Hi, I just had a quick look at your patch, and I had something worry about:
1) In hdfsOpenFile, it seems not really open on a hdfs file, just create a handle in libhdfs2. If open for read, it cannot check the error such as file not existing. If open for write, the libhdfs2 did not hold the lease, that means other client such java client and libhdfs client still alos can open file for write. It is big semantic difference with libhdfs.

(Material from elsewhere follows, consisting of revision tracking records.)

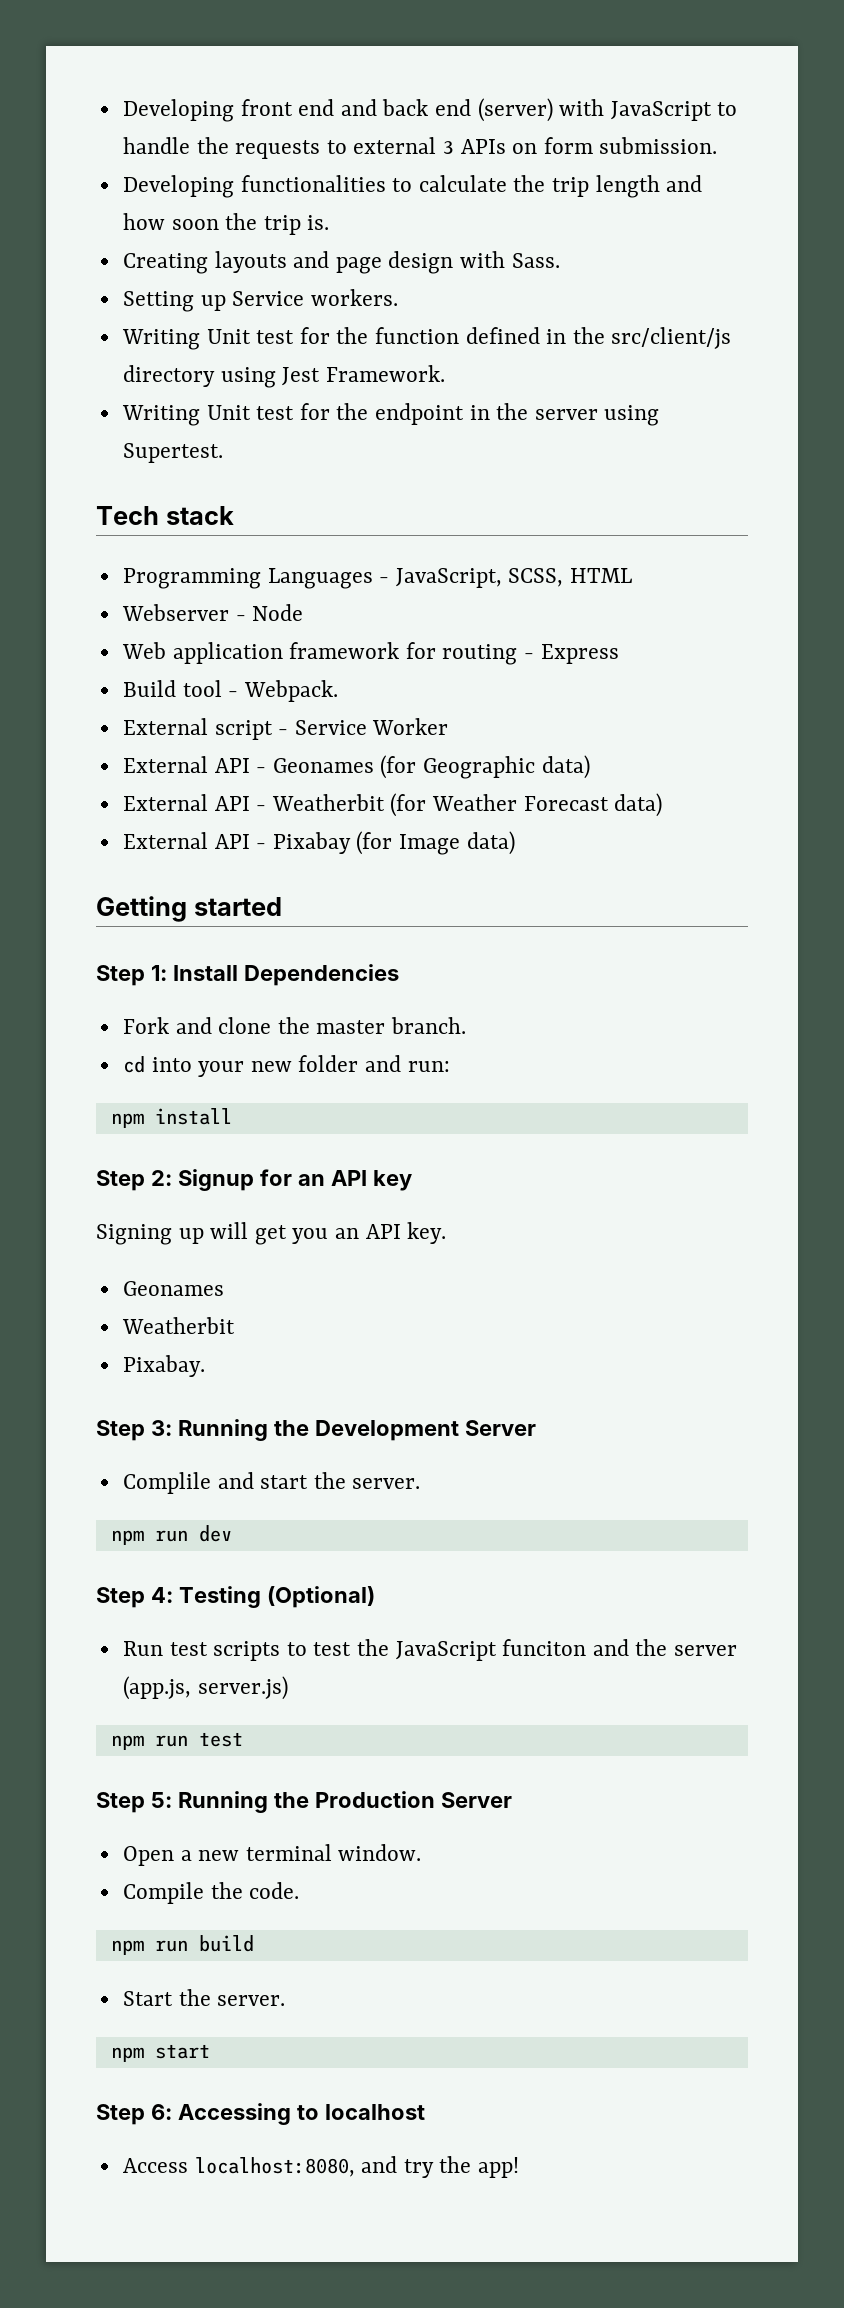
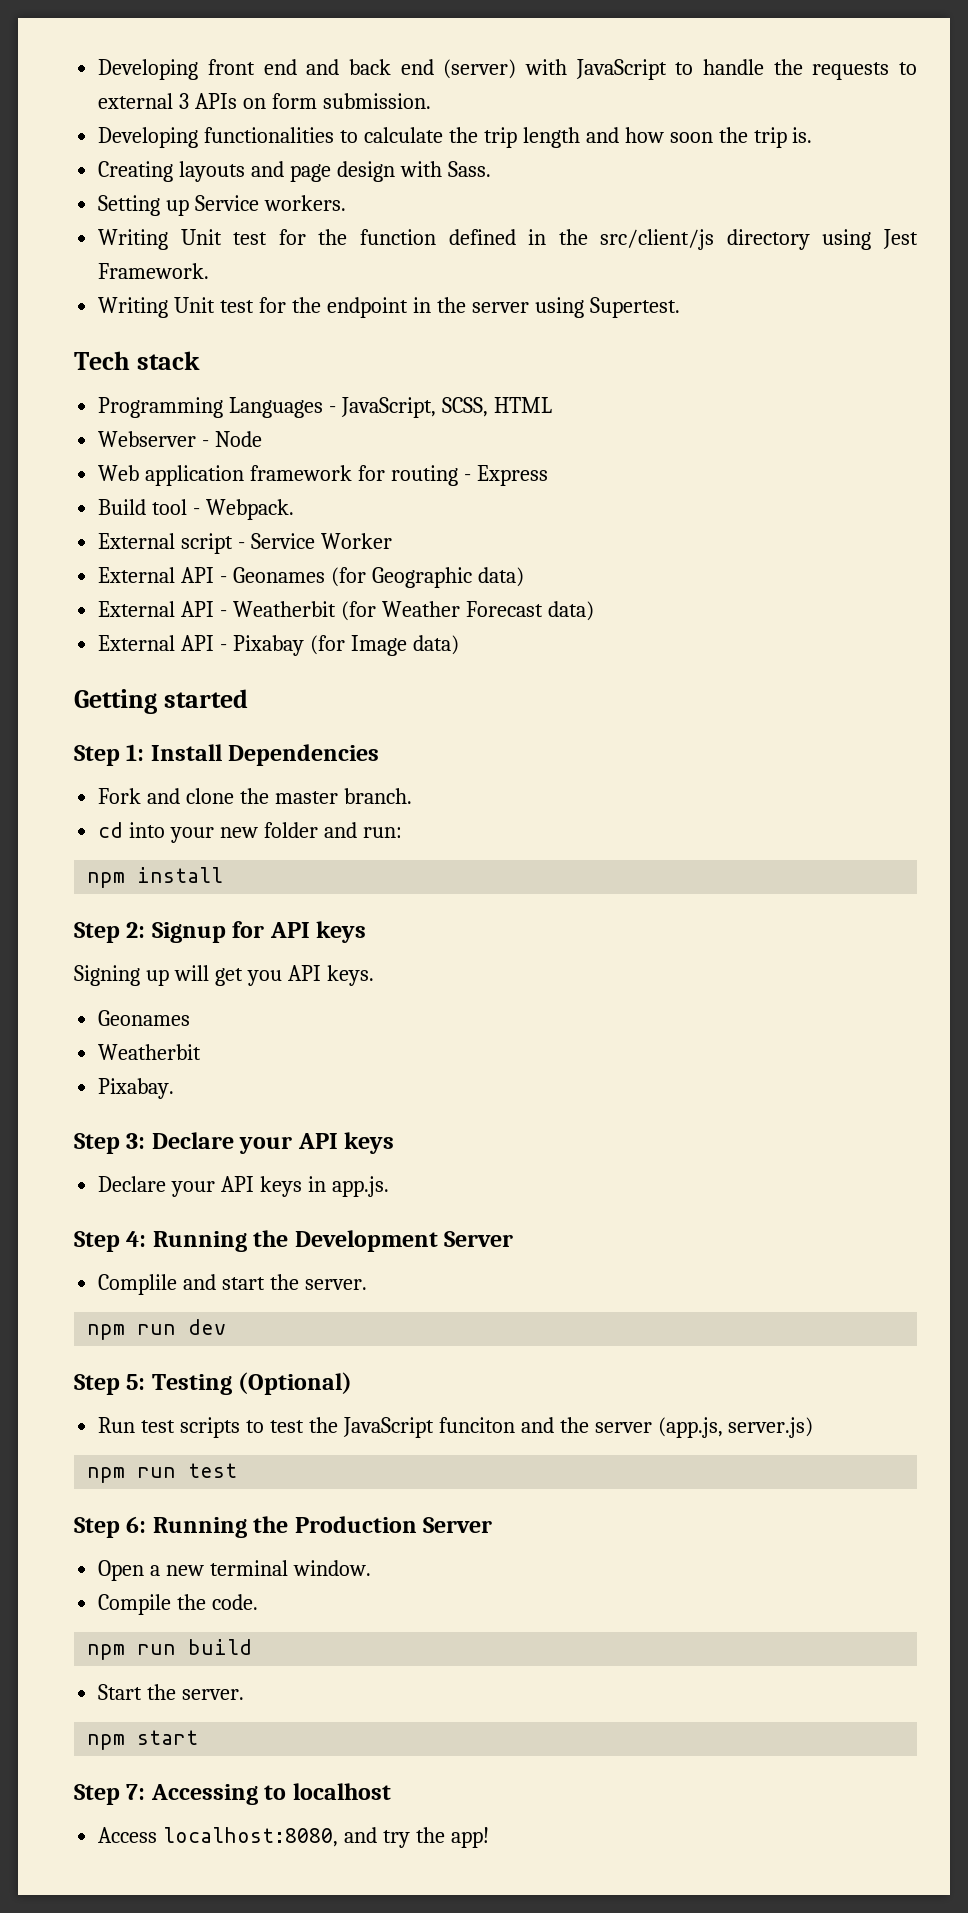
[297,1170,412,1191] an API key -> [269,921,367,943] API keys
[335,1222,447,1244] an API key. -> [287,965,374,986] API keys.
(172, 1428) none -> [151,1132,395,1154] [98,1176,389,1197] [74,1231,147,1252] Declare your API keys // Declare your API keys in app.js. // Step 4:
[150,1587,173,1603] 4: -> [126,1374,146,1390] 5:
[150,1792,172,1808] 5: -> [126,1516,147,1533] 6:
[150,2104,172,2120] 6: -> [126,1784,146,1800] 7:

2) For each read/write, create new connection to namenode and datanode and close the connection after the operation, It seems a performance issue.
B. Todd Burruss
I do not thing libhdfs2 is a replacement of libhdfs since:
1) The performance of this patch seems a issue. In my implementation, I setup only one http connection for a opened file and keep the connection until file closed. The performance is about 5%~10% slower than java client(without short-circuit read), I did not compare it with the libhdfs. I think the overhead is on http server and data locality.
2) In my implementation, hdfsFlush is implemented as closing and reopening the file, has different semantic with libhdfs. and in this patch, the semantic difference of oppen is bigger.
I use libhdfs2 since jvm use too many memory and I also want better performance. Currently I have moved to libhdfs3, that is a really replacement of libhdfs
About the checksum of libhdfs2, I don't think that is a problem, since http server use java client to read data and already verify the checksum, and http connection is over tcp, the possibility of read unexpected data is very small.